Electrophysiological investigation of β, β′-iminodipropionitrile neuropathy: Intracellular recordings in spinal cord

Abstract

β, β′-Iminodipropionitrile (IDPN) was given to cats (50 mg/kg/week for 5 weeks) to induce giant axonal swellings in the proximal internodes of motor axons. Conventional intracellular recording techniques were used to investigate the influence of the axon swellings on axonal impulse conduction and generation of action potentials in unidentified lumbosacral motoneurons (MN). Action potentials recorded from axon swellings, verified by lack of orthodromically or antidromically elicited EPSPs or IPSPs, afterhyperpolarization potentials or initial segment-somaldendritic (IS-SD) inflections, were variable in shape. Some were indistinguishable from recordings in normal axons. Component or extra potentials occurred in 45% of recordings from axon swellings; their position on the action potential depended on the direction of impulse invasion into the swelling. Many action potentials were broad, with amplitudes less than 30 mV. Impulse conduction was estimated to be blocked in 19% of motor axons tested.

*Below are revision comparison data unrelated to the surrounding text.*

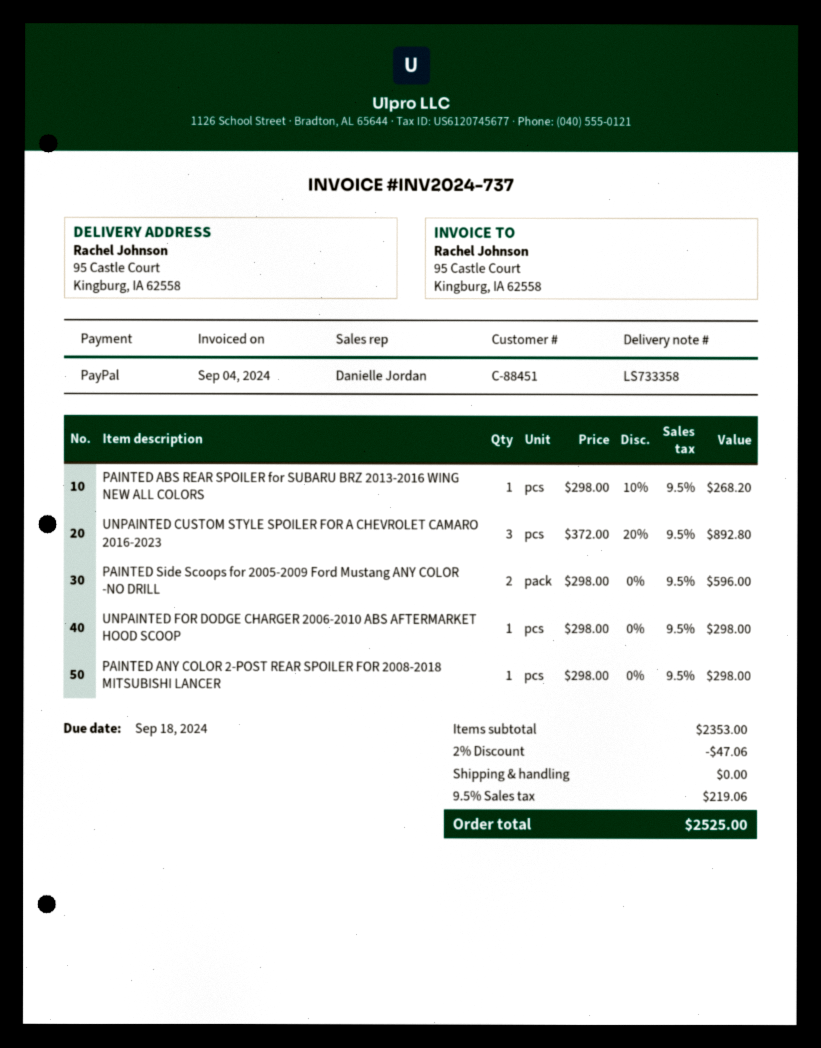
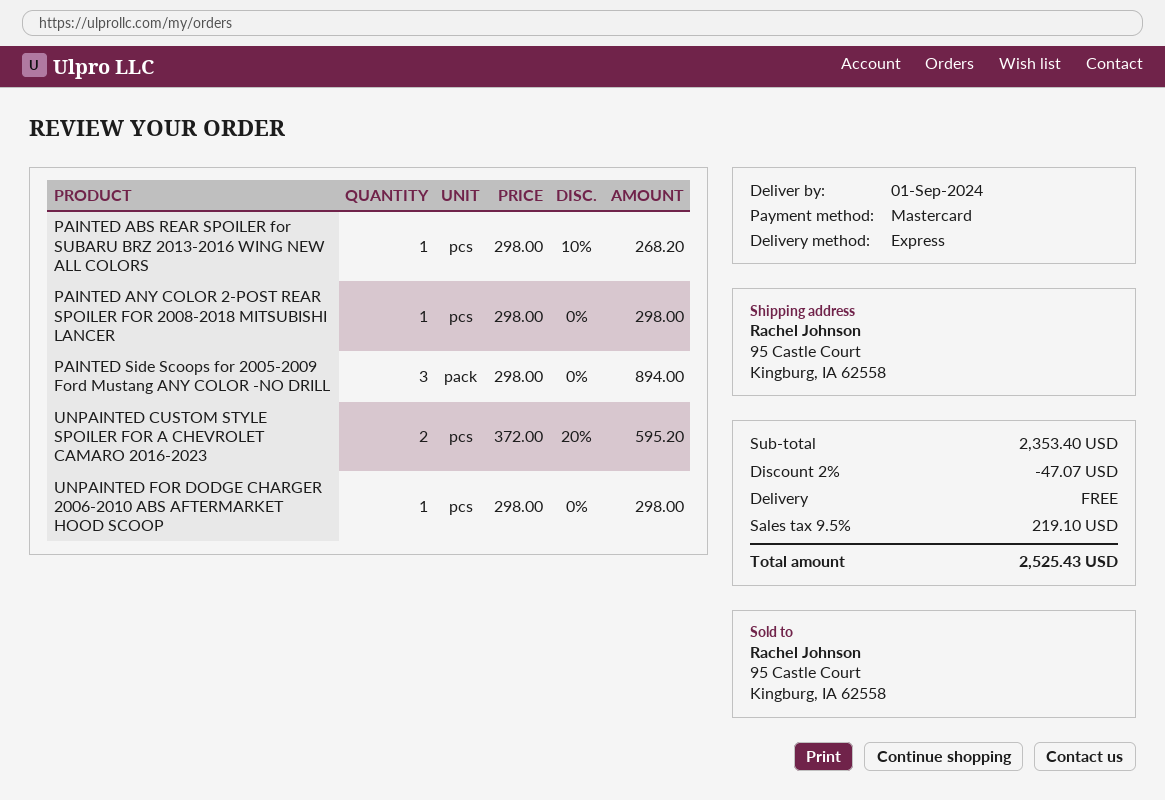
payment method: PayPal -> Mastercard
UNPAINTED CUSTOM STYLE SPOILER FOR A CHEVROLET CAMARO 2016-2023: 3 x 372.00 - 20% = 892.80 -> 2 x 372.00 - 20% = 595.20
PAINTED Side Scoops for 2005-2009 Ford Mustang ANY COLOR -NO DRILL: 2 x 298.00 = 596.00 -> 3 x 298.00 = 894.00
subtotal: 2353.00 -> 2353.40
discount: 2% = 47.06 -> 2% = 47.07
tax: 9.5% = 219.06 -> 9.5% = 219.10
total: 2525.00 -> 2525.43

Action potentials recorded in MN of IDPN treated cats resembled in many aspects those recorded in chromatolytic MN, with increased latencies upon antidromic stimulation and decreased IS conduction times and SD thresholds; other parameters did not differ significantly. The minimal interval between two stimuli which each evoked action potentials increased from3.3 ± 0.1to5.8 ± 0.5ms. IS-SD portions of the action potentials could not be fractionated in 49% of cells regardless of interpulse interval. Many MN failed to follow frequencies as low as 10 Hz. Delayed depolarizations were observed in 14% of MN recordings. Repetitive action potentials were elicited by single stimuli in 14% of MN and more frequently by orthodromic than antidromic stimulation. Action potentials could often be elicited in the same MN by stimulation of more than one ventral root filament. The incidence of this ephaptic transmission or crosstalk was estimated to be 12%. The findings are discussed in terms of the influence of proximal axon swellings on action potential generation in MN, propagation along non-homogeneous regions of axons and functional chromatolysis.